Mesmo que sejam necessários ajustes na política de realismo tarifário, é crucial que se preserve a filosofia de concorrência no mercado de combustíveis
O momento da greve de caminhoneiros é de se estabelecer a máxima prioridade para a cadeia de abastecimento voltar a funcionar sem obstáculos. É a única alternativa aceitável depois que o governo concordou com todas as reivindicações do setor, incluindo de empresas que atuam nos bastidores do movimento.
Na entrevista concedida por autoridades no início da tarde de ontem, o ministro Eliseu Padilha se referiu a “infiltrações” entre caminhoneiros. Era previsível que grupos políticos tentassem se aproveitar da crise, para insuflar a radicalização e ampliar os problemas que a população enfrenta, inclusive com risco de vida para pacientes em hospitais e emergências. Uma forma especialmente irresponsável de tentar atingir o governo Temer. Enquadrase neste cenário a ameaça de greve de petroleiros, uma iniciativa de evidente objetivo político-partidário.
Mas não há nada que a Constituição e o arcabouço legal de forma ampla não prevejam. O Estado tem instrumentos legais para gerenciar situações como esta. O ponto-chave é que muito foi concedido, a um custo financeiro estimado em quase R$ 10 bilhões, a ser arcado por toda a sociedade. Deve-se lembrar que a União continua a acumular déficits anuais pesados. Para este ano, sem incluir o custo da dívida, R$ 159 bilhões. Mais esta despesa terá de ser bancada pela sociedade.
A garantia de preço fixo do diesel durante períodos predeterminados, o aceno de transporte pelos autônomos de parte da carga gerada pela Conab, de desconto para caminhões em pedágios e até de preço mínimo para frete consagram retrocessos graves. Na prática, volta-se aos congelamentos, à reserva de mercado, ao controle de preços e até à insegurança jurídica, com o rompimento unilateral de contratos assinados por concessionárias de estradas.

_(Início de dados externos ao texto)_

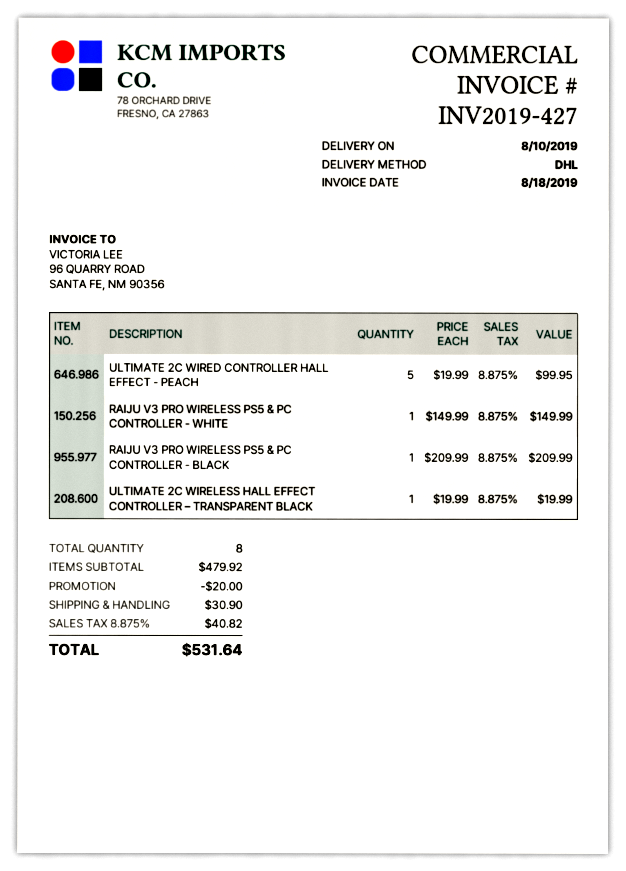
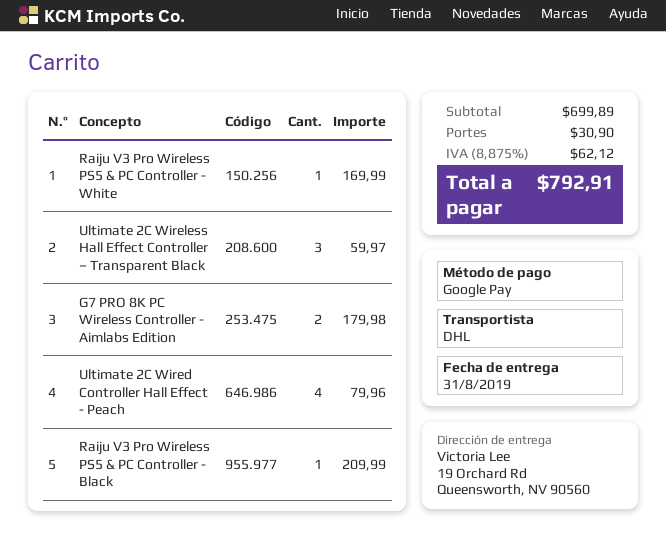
delivery date: 2019-08-10 -> 2019-08-31
ULTIMATE 2C WIRED CONTROLLER HALL EFFECT - PEACH: 5 for 99.95 -> 4 for 79.96
RAIJU V3 PRO WIRELESS PS5 & PC CONTROLLER - WHITE: 1 for 149.99 -> 1 for 169.99
ULTIMATE 2C WIRELESS HALL EFFECT CONTROLLER – TRANSPARENT BLACK: 1 for 19.99 -> 3 for 59.97
G7 PRO 8K PC Wireless Controller - Aimlabs Edition: none -> 2 for 179.98
subtotal: 479.92 -> 699.89
discount: 20.00 -> none
tax: 8.875% = 40.82 -> 8.875% = 62.12
total: 531.64 -> 792.91

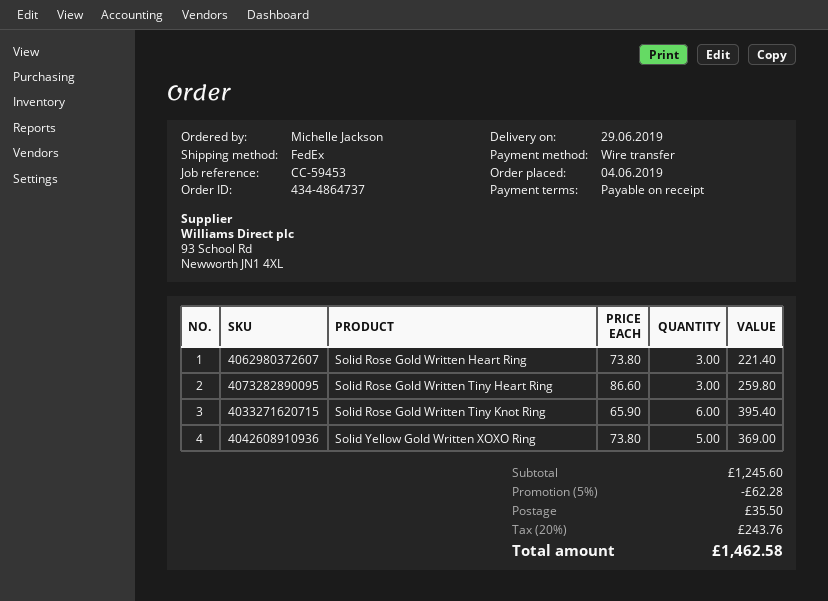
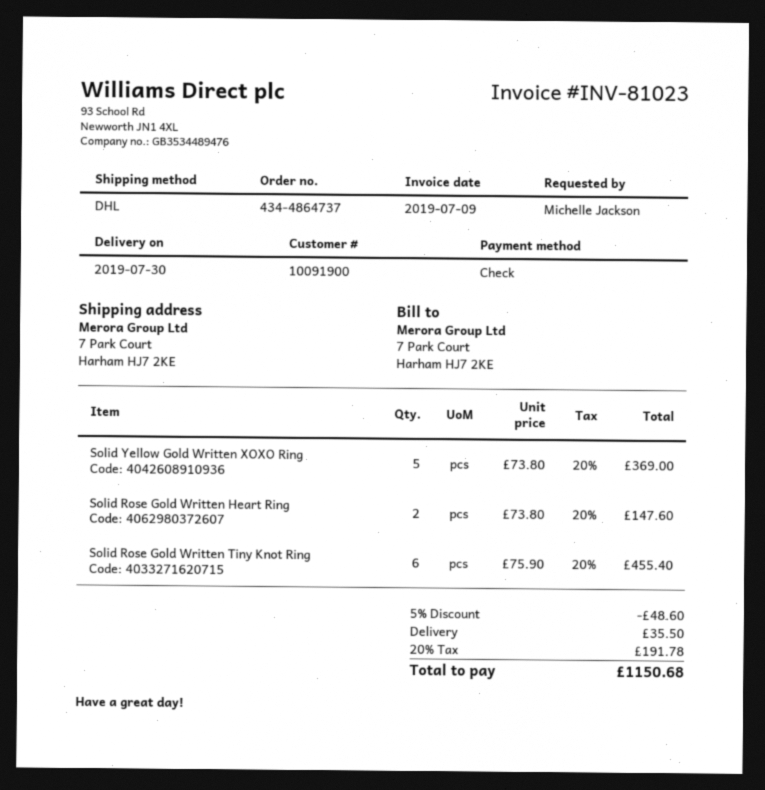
delivery date: 2019-06-29 -> 2019-07-30
payment method: bank transfer -> cheque
shipping method: FedEx -> DHL
Solid Rose Gold Written Heart Ring: 3 x 73.80 = 221.40 -> 2 x 73.80 = 147.60
Solid Rose Gold Written Tiny Heart Ring: 3 x 86.60 = 259.80 -> none
Solid Rose Gold Written Tiny Knot Ring: 6 x 65.90 = 395.40 -> 6 x 75.90 = 455.40
discount: 5% = 62.28 -> 5% = 48.60
tax: 20% = 243.76 -> 20% = 191.78
total: 1462.58 -> 1150.68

É preciso haver ações de redução de danos, para que não se repitam movimentos que usem a população como refém para vergar o governo. A classe política está convocada a atuar no apaziguamento geral.
Compreende-se a impossibilidade de os caminhoneiros gerenciarem a vida sem um mínimo de previsibilidade na fixação do preço do diesel. É correta a política de preço real da Petrobras, sem permitir que a estatal subsidie o consumidor. Foi assim, no governo Dilma, que a empresa acumulou perdas de dezenas de bilhões de reais, uma conta que cedo ou tarde seria apresentada ao Tesouro. Com o peso da corrupção, causa do superfaturamento de contratos, a Petrobras virtualmente quebrou.
O acordo com os caminhoneiros transfere para o Tesouro o ressarcimento da empresa quando os custos (cotação do petróleo e câmbio) suplantarem os preços na bomba. Podese apagar um incêndio na emergência, mas este não é um modelo aceitável.
Mesmo que sejam necessários ajustes na política de realismo tarifário, é crucial que se preserve a filosofia de concorrência no mercado de combustíveis, e de custos transparentes na estatal. Se o mercado de distribuição está oligopolizado, há organismos de Estado que tratam do problema. Não devem faltar interessados em atuar neste ramo de negócios. O mesmo vale para o refino, e para isso a estatal precisa continuar seu projeto de atrair novos investidores em refinarias.
Há um extenso balanço a ser feito de tudo, até para o aprendizado no gerenciamento dessas situações, sempre dentro dos marcos da democracia. É essencial, no lado dos manifestantes, saber o momento de recuar, mais ainda quando se constata que a greve foi vitoriosa.